Achieving data center sustainability isn’t a one-and-done proposition. The sustainability landscape is constantly evolving, as are customer demands and business priorities, and your data center needs to keep pace with it all. Advanced carbon management platforms can continually track progress across scopes, targets and points in time, validating the effectiveness of your sustainability efforts, maintaining your progress, and identifying new areas of risk and opportunities for improvement that may arise.
3)
Enhanced credibility and audit-readiness
In today’s generalized climate of misinformation and generative AI-fueled suspicion, transparency and trustworthiness are invaluable commodities. And when it comes to sustainability in particular, the prevalence of greenwashing—companies misleading the market about their ESG practices through false or unsubstantiated claims—has only intensified the scrutiny applied by regulators and stakeholders. The ability to deliver concrete, objective, up-to-the-minute details on your data center decarbonization progress and outcomes will strengthen your reputation as a committed sustainability leader, which can increase your attractiveness to customers and investors.

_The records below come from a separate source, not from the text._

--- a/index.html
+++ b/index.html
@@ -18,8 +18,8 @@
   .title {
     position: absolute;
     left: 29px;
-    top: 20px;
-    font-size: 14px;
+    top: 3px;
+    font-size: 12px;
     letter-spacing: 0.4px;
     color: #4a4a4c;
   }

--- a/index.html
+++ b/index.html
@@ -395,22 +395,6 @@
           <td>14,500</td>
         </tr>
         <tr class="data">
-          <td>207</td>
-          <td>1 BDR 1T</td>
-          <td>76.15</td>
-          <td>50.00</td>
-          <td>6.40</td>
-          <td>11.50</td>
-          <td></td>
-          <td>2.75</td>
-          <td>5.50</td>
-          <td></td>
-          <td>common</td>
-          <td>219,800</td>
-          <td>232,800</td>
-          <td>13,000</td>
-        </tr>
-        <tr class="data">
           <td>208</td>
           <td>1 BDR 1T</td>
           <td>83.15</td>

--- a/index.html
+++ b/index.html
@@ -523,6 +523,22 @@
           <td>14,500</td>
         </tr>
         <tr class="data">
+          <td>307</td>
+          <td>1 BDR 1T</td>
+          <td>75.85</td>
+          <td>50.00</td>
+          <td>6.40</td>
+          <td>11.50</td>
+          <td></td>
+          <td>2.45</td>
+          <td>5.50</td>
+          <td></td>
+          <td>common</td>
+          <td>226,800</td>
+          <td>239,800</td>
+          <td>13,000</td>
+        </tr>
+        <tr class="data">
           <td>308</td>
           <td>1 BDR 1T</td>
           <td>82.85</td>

Some carbon tracking platforms only provide raw data, leaving users to manage their own reporting and absorb any associated costs. Others, such as NZero, incorporate greenhouse gas (GHG) reporting as a core feature. This can save you time and money by ensuring an audit-ready data trail is readily available. And a platform that allows the easy exportation of reports in alignment with global standards such as TCFD, GRESB, CDP, SASB and GRI, will help you stay compliant with environmental reporting regulations, even as they evolve and update.
Letting data lead the way
Given their centrality to modern business and life, data centers aren’t going anywhere. Nor can they continue their current consumptive trajectory. Committing to a path toward carbon neutrality is becoming less of an ideal for enterprises, and more of a must. But not all decarbonization efforts are created equal.

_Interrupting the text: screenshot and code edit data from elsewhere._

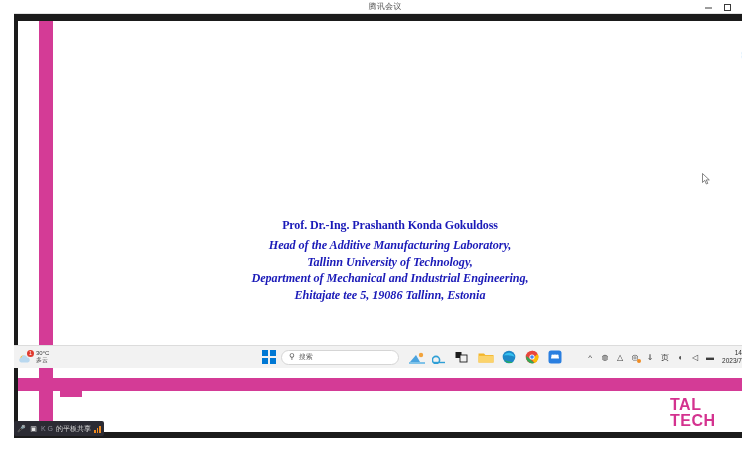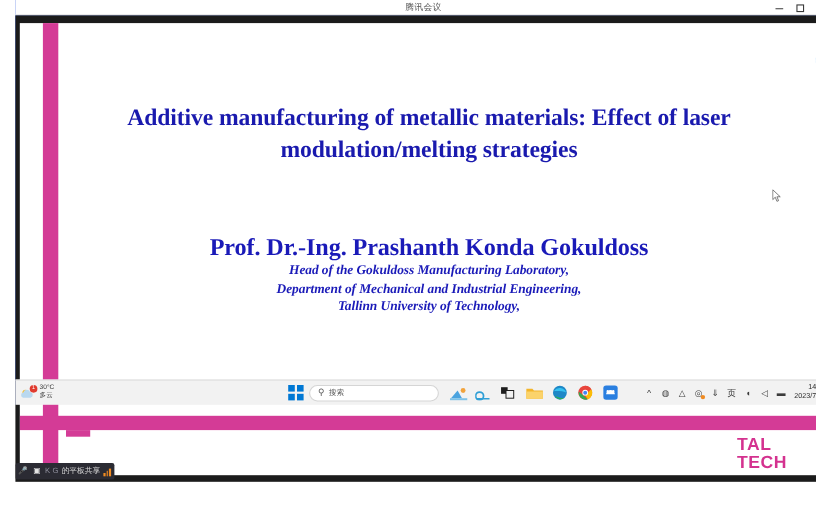--- a/index.html
+++ b/index.html
@@ -332,10 +332,6 @@
       <div class="pink-horiz"></div>
       <div class="pink-stub"></div>
 
-      <div class="slide-title">
-        <div>Additive manufacturing of metallic materials: Effect of laser</div>
-        <div>modulation/melting strategies</div>
-      </div>
 
       <div class="author-block">
         <div class="author-name">Prof. Dr.-Ing. Prashanth Konda Gokuldoss</div>

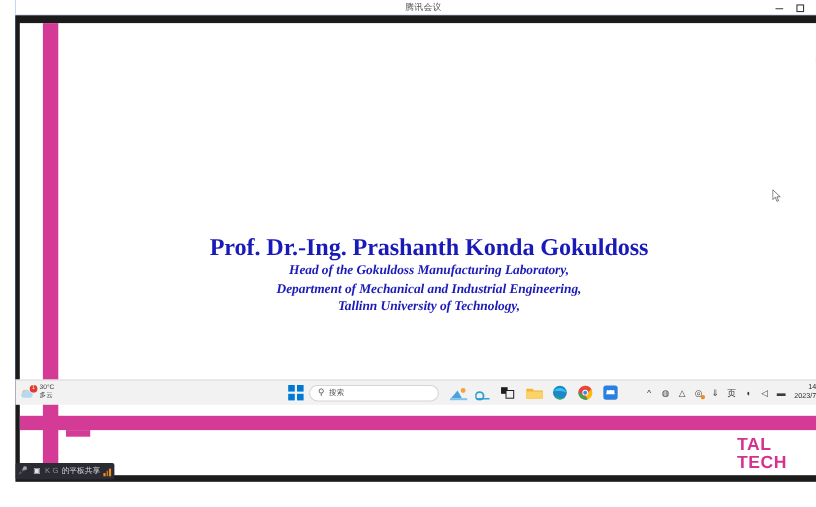--- a/index.html
+++ b/index.html
@@ -110,7 +110,7 @@
   .author-name {
     font-family: "Liberation Serif", "DejaVu Serif", serif;
     font-weight: bold;
-    font-size: 22px;
+    font-size: 12px;
     line-height: 24px;
     letter-spacing: -0.1px;
   }

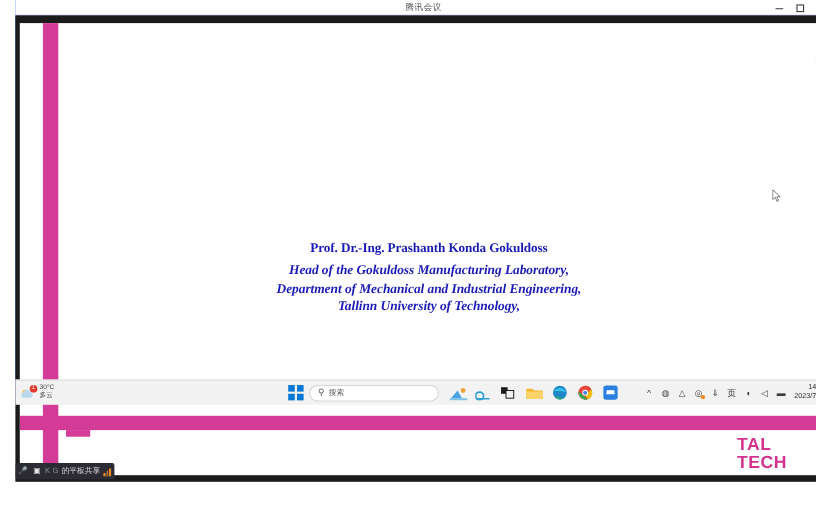--- a/index.html
+++ b/index.html
@@ -335,7 +335,7 @@
 
       <div class="author-block">
         <div class="author-name">Prof. Dr.-Ing. Prashanth Konda Gokuldoss</div>
-        <div class="affil-line">Head of the Gokuldoss Manufacturing Laboratory,</div>
+        <div class="affil-line">Head of the Additive Manufacturing Laboratory,</div>
         <div class="affil-line">Department of Mechanical and Industrial Engineering,</div>
         <div class="affil-line">Tallinn University of Technology,</div>
       </div>

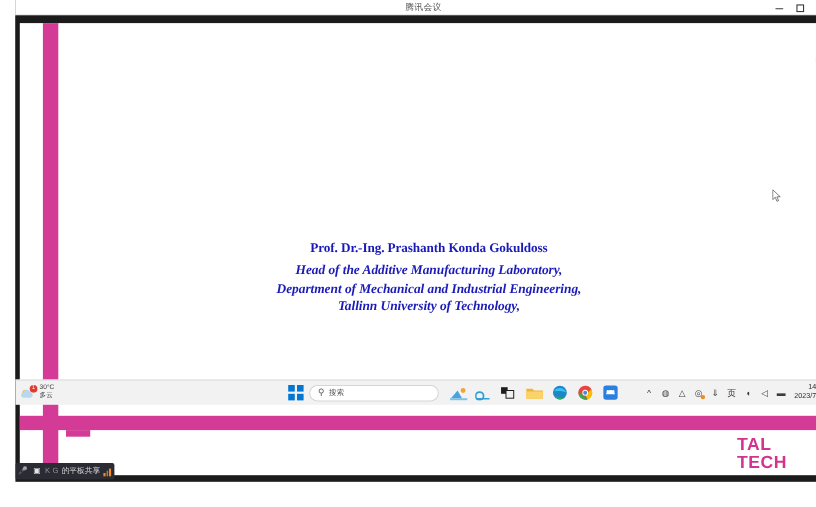--- a/index.html
+++ b/index.html
@@ -336,8 +336,8 @@
       <div class="author-block">
         <div class="author-name">Prof. Dr.-Ing. Prashanth Konda Gokuldoss</div>
         <div class="affil-line">Head of the Additive Manufacturing Laboratory,</div>
+        <div class="affil-line">Tallinn University of Technology,</div>
         <div class="affil-line">Department of Mechanical and Industrial Engineering,</div>
-        <div class="affil-line">Tallinn University of Technology,</div>
       </div>
 
       <div class="taltech-logo">

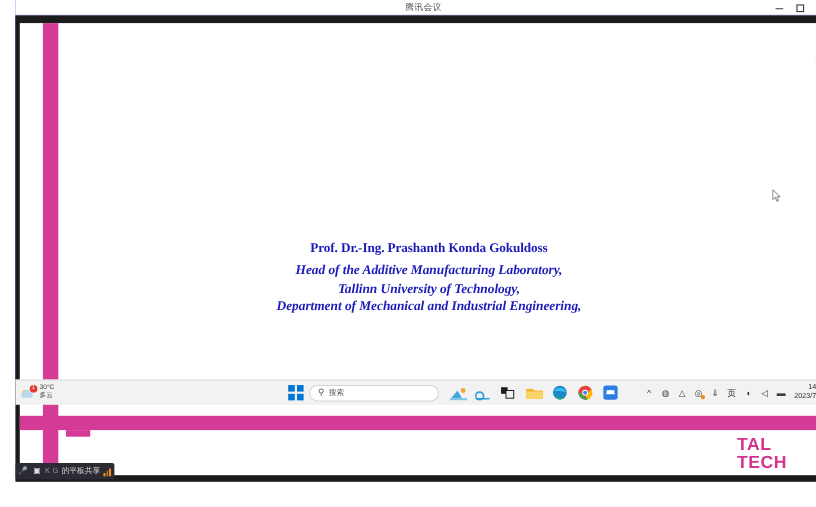--- a/index.html
+++ b/index.html
@@ -338,6 +338,7 @@
         <div class="affil-line">Head of the Additive Manufacturing Laboratory,</div>
         <div class="affil-line">Tallinn University of Technology,</div>
         <div class="affil-line">Department of Mechanical and Industrial Engineering,</div>
+        <div class="affil-line">Ehitajate tee 5, 19086 Tallinn, Estonia</div>
       </div>
 
       <div class="taltech-logo">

Businesses long ago learned the immense value of a data-driven approach to solving problems, surfacing opportunities and making decisions. Decarbonization should be no exception, especially with the stakes as high as they are today. With the right partner, tools, technology, systems and support, your data center can meet the growing demands of the digital economy and rapid pace of regulatory changes while upholding your commitment to environmental sustainability—and your teams can be freed to focus on the activities that differentiate and drive value for your business.